В этот момент дверь открылась, и в библиотеку вошла сама «драгоценность», овеянная, если можно так сказать, «вечерней красотой»: глаза и щеки согревало то едва заметное воодушевление, которое иногда приходит с завершением дня. Ласковое солнце оставило на лице легкий загар; локоны мягко спадали на гибкую, словно лилия, шею. Белое платье подчеркивало нежность облика. Думая, что застанет меня в одиночестве, Полина принесла только что законченное письмо: сложенное, но не запечатанное, – и мне следовало его прочитать. Неожиданно увидев отца, она остановилась в растерянности и залилась густым румянцем.
– Полли, – тихо, с грустной улыбкой проговорил месье Бассомпьер. – Ты краснеешь при встрече с папой? Это что-то новое.

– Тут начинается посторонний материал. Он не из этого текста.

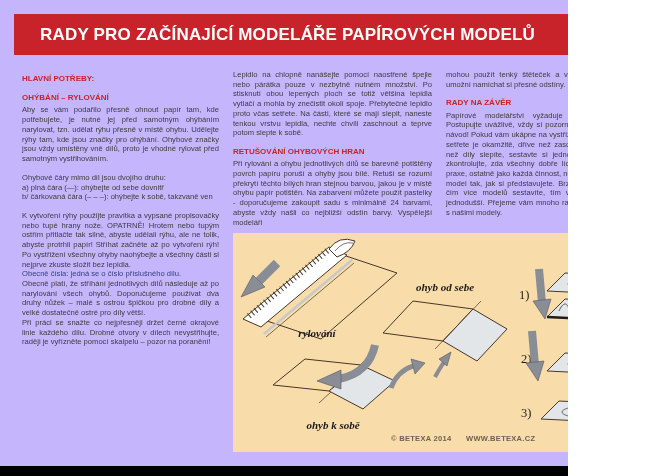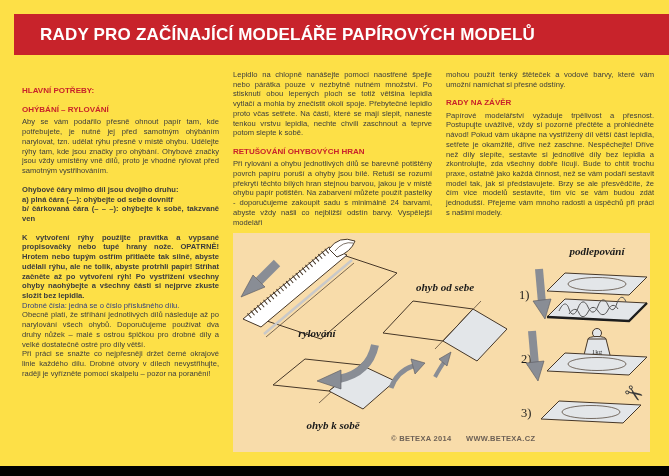"RADY PRO ZAČÍNAJÍCÍ MODELÁŘE PAPÍROVÝCH" .page { background: #fde047 -> #c4b5fd; width: 669px -> 568px }
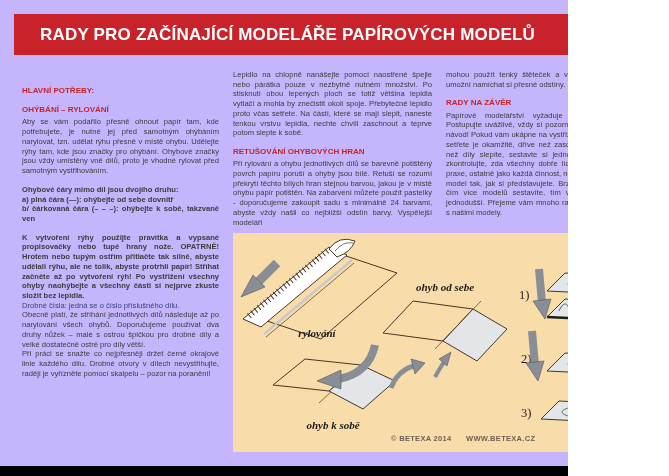"HLAVNÍ POTŘEBY:" .col .h:first-child { margin-top: 16px -> 4px }
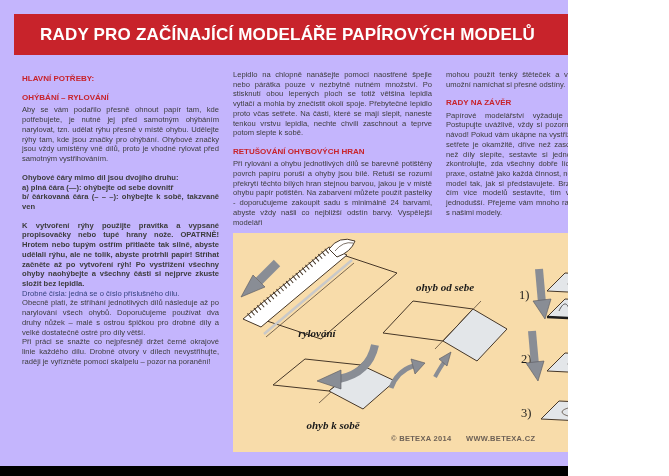"Ohybové čáry mimo díl jsou" .gap { font-weight: bold -> none }
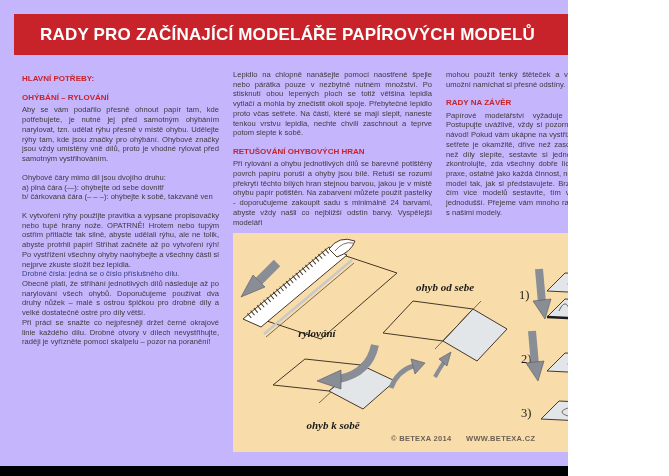"Drobné čísla: jedná se o" div.p { text: Drobné -> Obecně }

– Я не покраснела. Никогда не краснею, – возразила Полина, в то время как из глубины сердца поднялась новая волна и еще ярче окрасила щеки. – Просто думала, что ты еще в столовой, и пришла к Люси.
– Полагаю, думала, что беседую с доктором Джоном Грэхемом Бреттоном? Его только что вызвали к больному. Скоро вернется и сможет отправить твое письмо, так что Мэтью не придется совершать лишний «рейс», как он говорит.
– Я не отправляю писем, – обиженно возразила Полина.
– Что же в таком случае с ними делаешь? Подойди и объясни.
Весь облик юной графини выразил сомнение – что-то вроде «надо ли повиноваться?», – но она все-таки подошла.
– С каких пор ты начала писать письма, Полли? Кажется, совсем недавно, сжимая перо двумя руками, пыхтела над палочками и крючочками.
– Папа, это не те письма, которые относят на почту, а всего лишь скромные заметки, предназначенные одному человеку.
– Полагаю, ты говоришь о мисс Сноу?
– Нет, не она.
– Кто же тогда? Может быть, миссис Бреттон?
– Нет, папа, не миссис Бреттон.
– Так кто же, дочка? Скажи же наконец.
– Ах, папочка! – горячо воскликнула Полина. – Скажу, конечно же, скажу! Рада буду признаться, хотя и трепещу!
Она действительно заметно дрожала: растущее волнение, разгорающееся чувство и укрепляющееся мужество сотрясали хрупкое тело.
– Ненавижу скрывать от тебя свои поступки, папа, потому что боюсь и люблю больше всех на свете, кроме Бога. Возьми письмо, прочитай, но сначала взгляни на адрес.
Полина положила листок на колени месье Бассомпьеру, тот развернул его и внимательно прочитал. Рука его заметно дрожала, а глаза подозрительно блестели, когда он сложил письмо и с нежным и одновременно печальным изумлением взглянул на дочь.
– Неужели так способна писать малышка, еще вчера стоявшая у моих колен? Неужели способна так чувствовать?
– Папа, это плохо? Доставляет тебе страдания?
– Ничего плохого нет, моя невинная Полли, но мне все равно больно.
– Но, папа, послушай! Я не принесу тебе горя. Откажусь от всего… почти от всего. Скорее умру, чем сделаю тебя несчастным. Это было бы слишком жестоко!
Она вздрогнула и тревожно спросила:
– Письмо тебе не понравилось? Его нельзя отдавать? Надо разорвать? Только прикажи, и я сделаю так, как ты захочешь.
– Я ничего никому не собираюсь приказывать.
– Нет, папа, вырази свое желание, только не обижай Грэхема. Этого я не вынесу. Люблю тебя, папочка, но и Грэхема тоже люблю, потому что… потому что его невозможно не любить.
– Этот великолепный Грэхем – молодой разбойник. Таково мое нынешнее мнение о нем. Должно быть, тебя удивит, что я, со своей стороны, ничуть его не люблю. Давно я заметил в глазах этого парня что-то такое, чего не смог до конца понять, чего нет в его матушке: глубину, предупреждающую не заходить слишком далеко. И вот внезапно меня накрыло с головой.